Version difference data
========

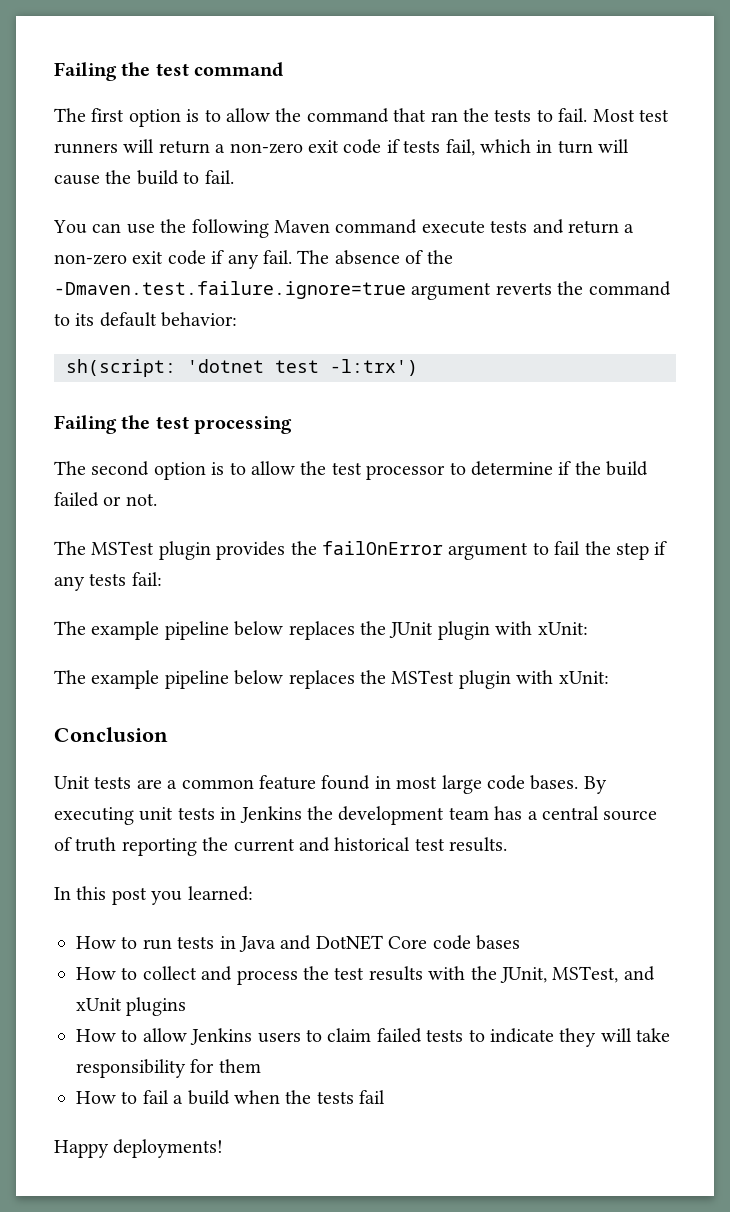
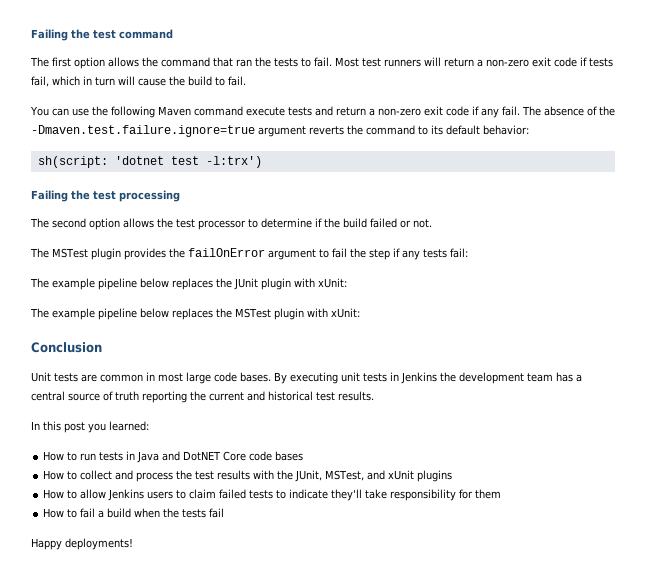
[186,108,270,122] is to allow -> [108,57,139,67] allows
[211,461,295,475] is to allow -> [123,218,154,228] allows
[167,775,371,790] a common feature found -> [100,374,143,382] common
[559,1028,632,1047] they will -> [331,489,363,501] they'll

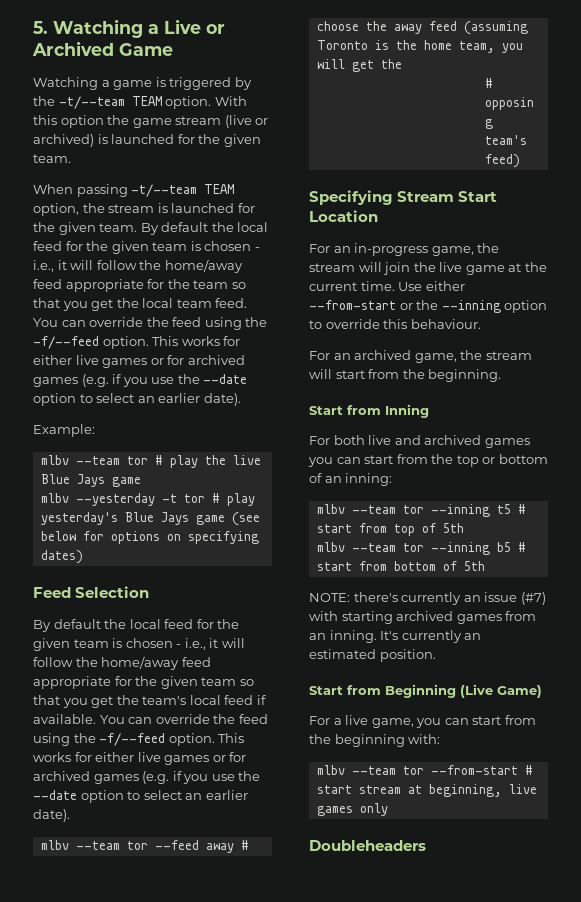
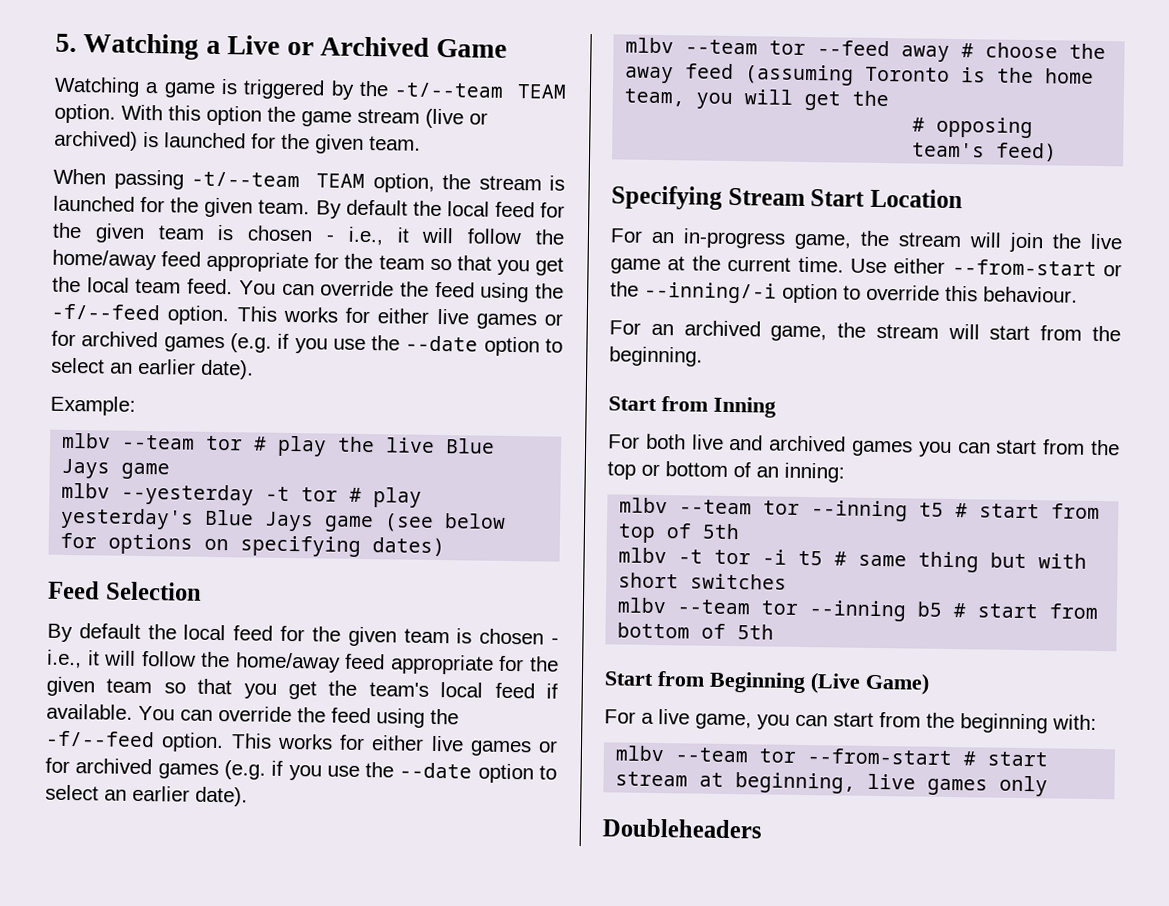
[441,300,501,313] --inning -> [644,281,777,304] --inning/-i
(464, 528) none -> [618,547,1088,573] [618,572,788,590] // mlbv -t tor -i t5 # same thing but with short switches
[309,592,546,605] [309,611,537,624] [309,630,482,643] [309,649,436,662] // NOTE: there's currently an issue (#7) with starting archived games from an inning. It's currently an estimated position. -> (775, 632) none

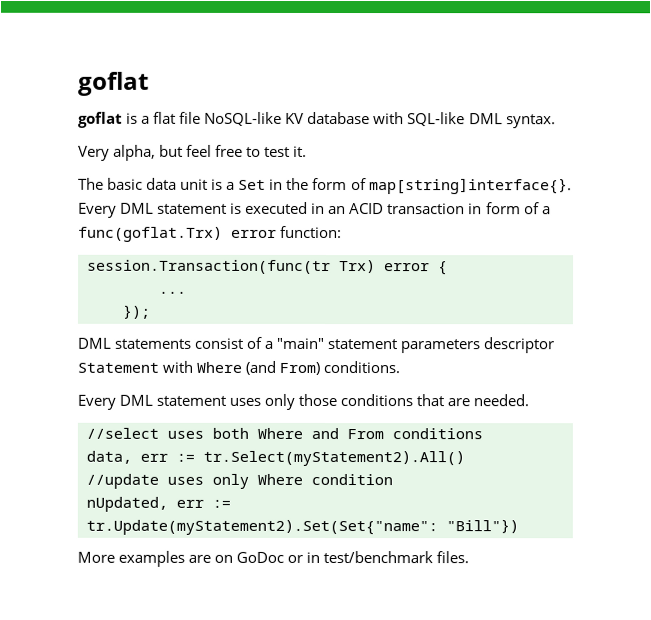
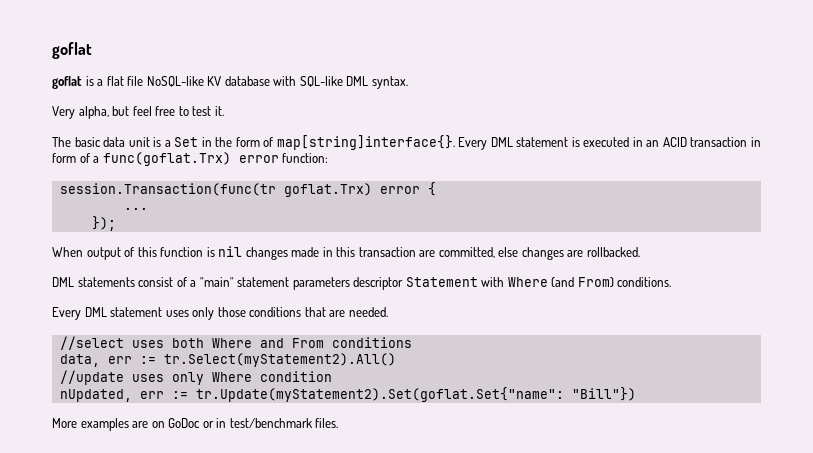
[339,260,376,274] Trx) -> [283,183,372,197] goflat.Trx)
(151, 311) none -> [52,246,640,260] // When output of this function is nil changes made in this transaction are committed, else changes are rollbacked.
[86,519,438,536] tr.Update(myStatement2).Set(Set{"name": -> [195,387,564,402] tr.Update(myStatement2).Set(goflat.Set{"name":

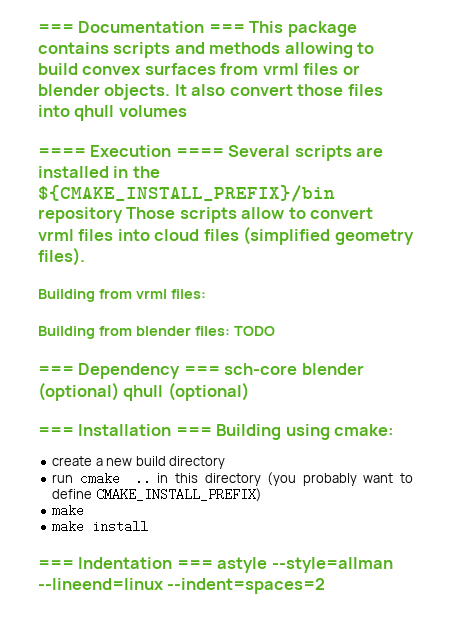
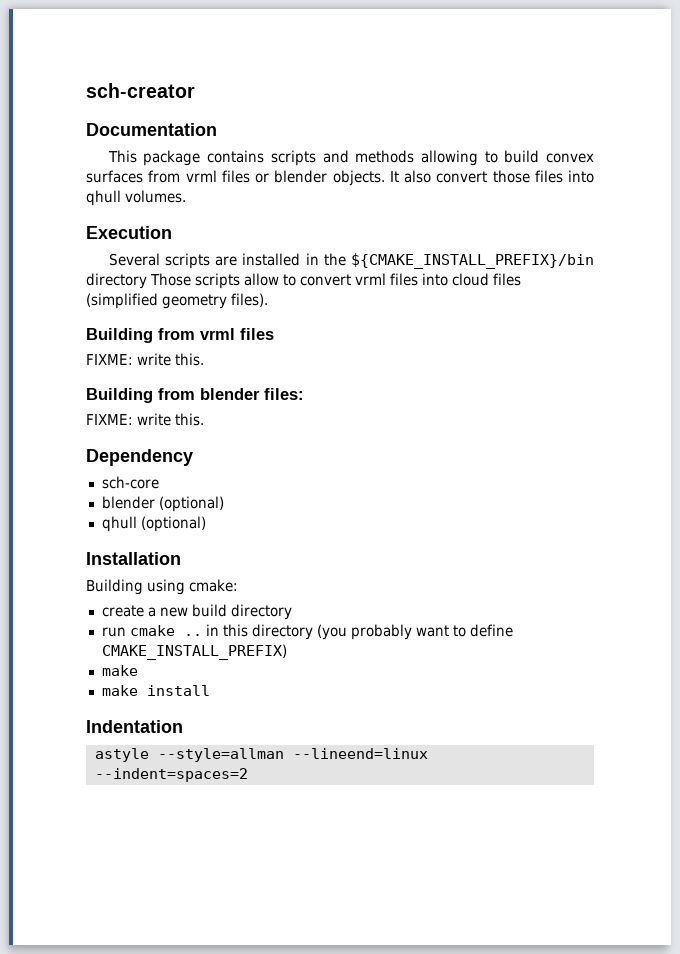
[38,24,74,33] === -> [86,83,195,98] sch-creator //
[208,24,245,33] === -> (217, 129) //
[118,105,187,117] [38,148,86,157] volumes // ==== -> [125,190,186,203] volumes. //
[175,148,224,157] ==== -> (172, 232) //
[38,207,123,223] repository -> [86,273,147,289] directory
[170,289,206,299] files: -> [240,328,274,340] [86,353,204,366] files // FIXME: write this.
[233,326,275,336] [38,366,74,375] TODO // === -> [86,413,204,426] // FIXME: write this. //
[183,366,220,375] === -> (193, 457) //
(298, 369) none -> (159, 482) //
(119, 391) none -> (224, 504) //
[38,427,74,436] === -> (206, 524) none
[175,427,212,436] === -> (181, 558) //
[38,560,74,569] === -> (210, 690) none
[176,560,213,569] === -> (183, 726) //

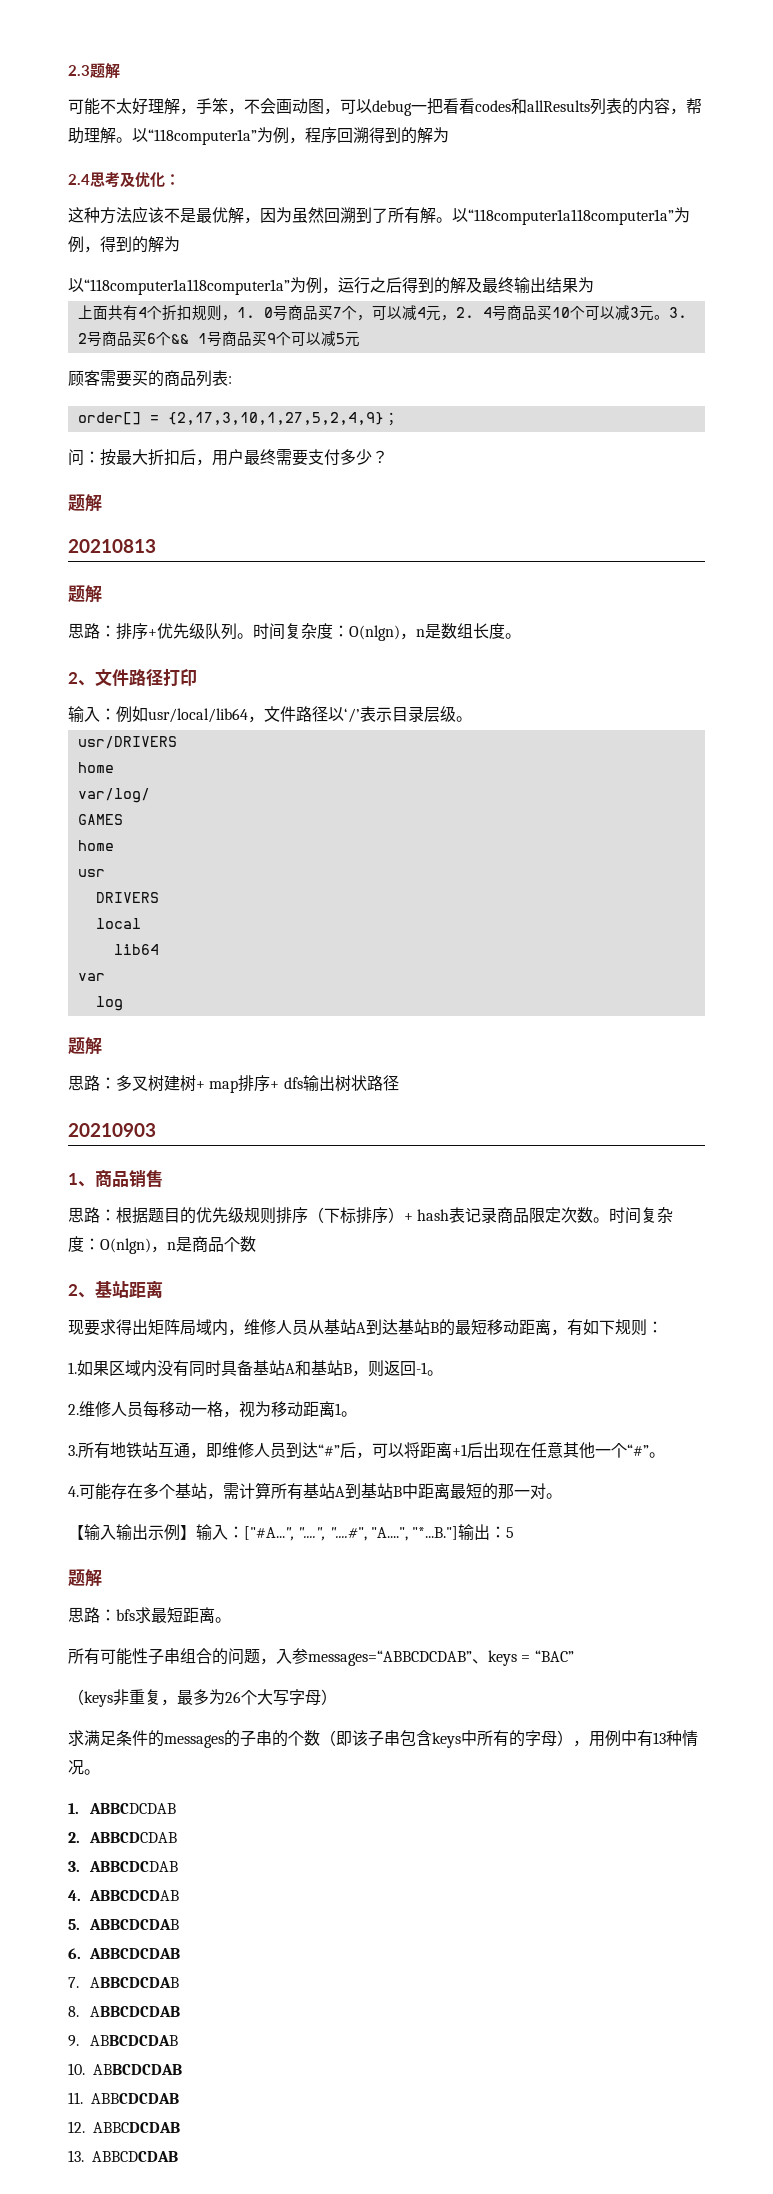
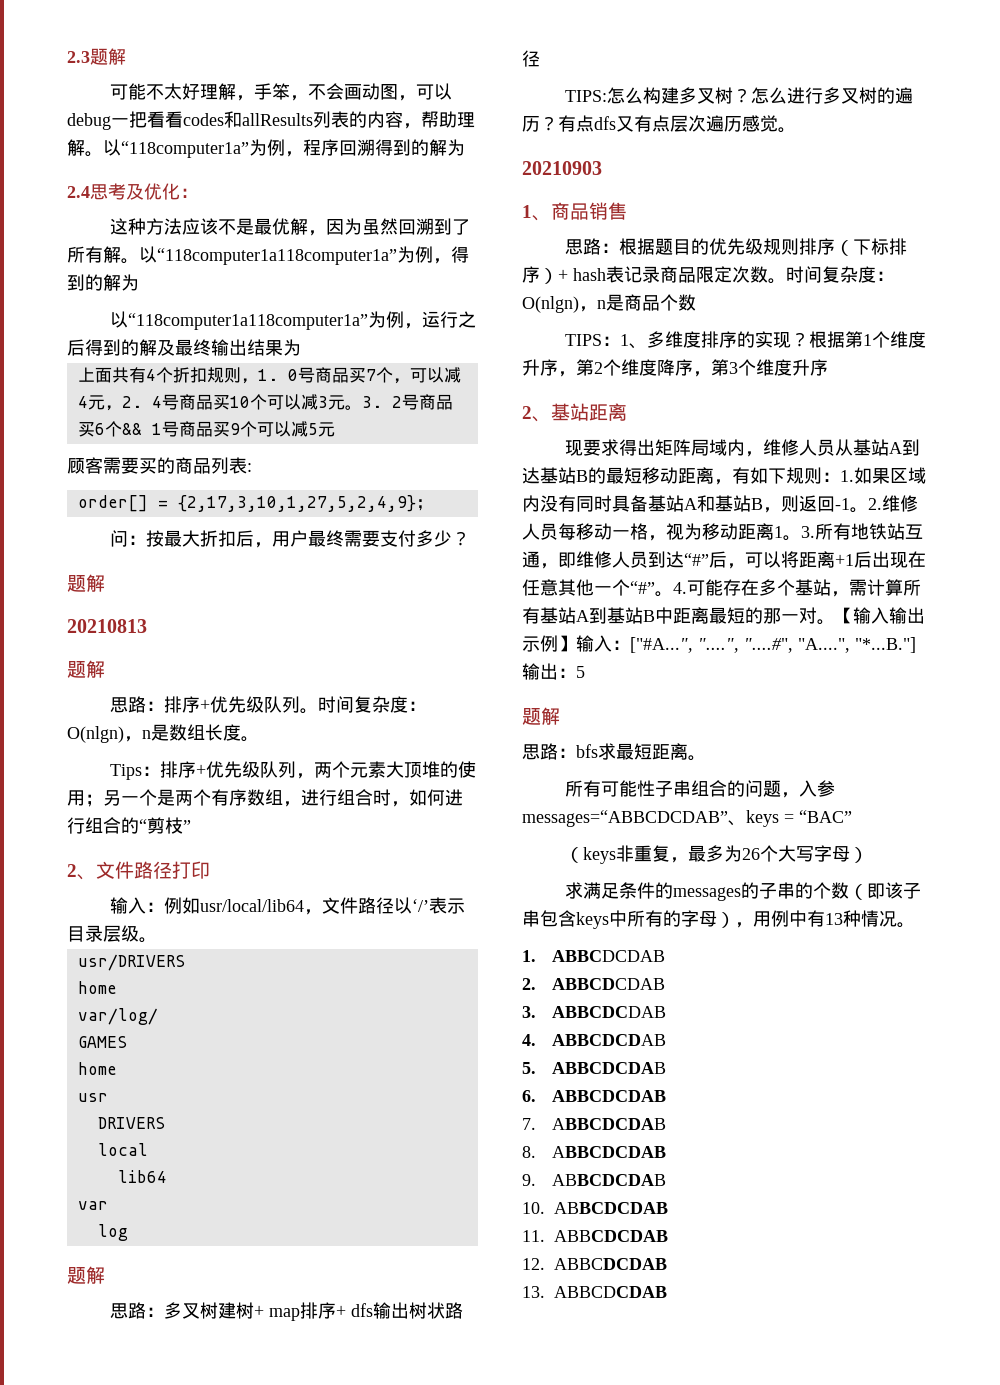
(521, 636) none -> [110,761,477,780] [67,789,463,807] [67,817,191,834] // Tips：排序+优先级队列，两个元素大顶堆的使用；另一个是两个有序数组，进行组合时，如何进行组合的“剪枝”
(399, 1083) none -> [565,87,914,104] [522,115,796,133] // TIPS:怎么构建多叉树？怎么进行多叉树的遍历？有点dfs又有点层次遍历感觉。
(256, 1244) none -> [565,331,927,349] [522,359,828,377] // TIPS：1、多维度排序的实现？根据第1个维度升序，第2个维度降序，第3个维度升序
(663, 1327) // -> (840, 477) none
(443, 1373) // -> (868, 510) none
(357, 1414) // -> (801, 538) none
(665, 1455) // -> (673, 594) none
(562, 1496) // -> (835, 622) none

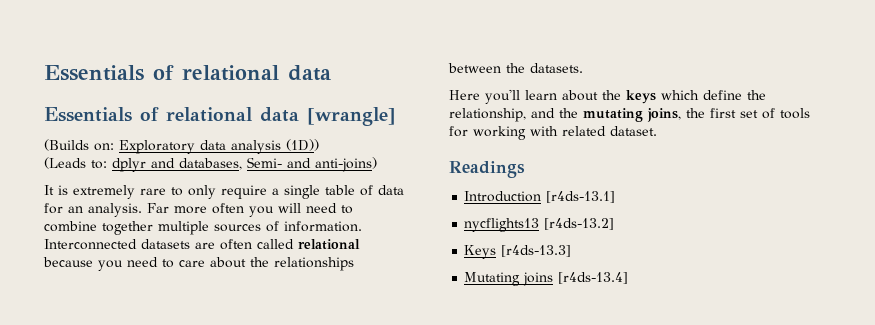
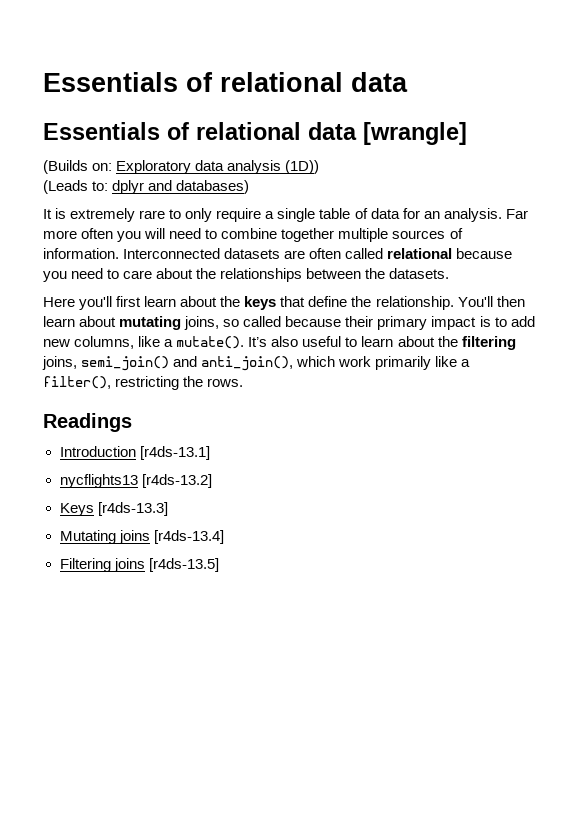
[179,157,377,172] databases, Semi- and anti-joins) -> [176,180,250,194] databases)
(520, 96) none -> [116,296,142,307] first
[661,90,699,100] which -> [280,296,306,307] that
[449,108,810,122] [449,126,657,140] relationship, and the mutating joins, the first set of tools for working with related dataset. -> [375,296,525,310] [43,316,535,330] [43,336,516,350] [42,356,471,371] [43,376,244,390] relationship. You'll then learn about mutating joins, so called because their primary impact is to add new columns, like a mutate(). It’s also useful to learn about the filtering joins, semi_join() and anti_join(), which work primarily like a filter(), restricting the rows.
(629, 278) none -> [59,558,219,572] // Filtering joins [r4ds-13.5]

========

Assigned task
Lines above that include the string "goflat" need to be copied.

Result
[339,260,376,274] Trx) -> [283,183,372,197] goflat.Trx)
[86,519,438,536] tr.Update(myStatement2).Set(Set{"name": -> [195,387,564,402] tr.Update(myStatement2).Set(goflat.Set{"name":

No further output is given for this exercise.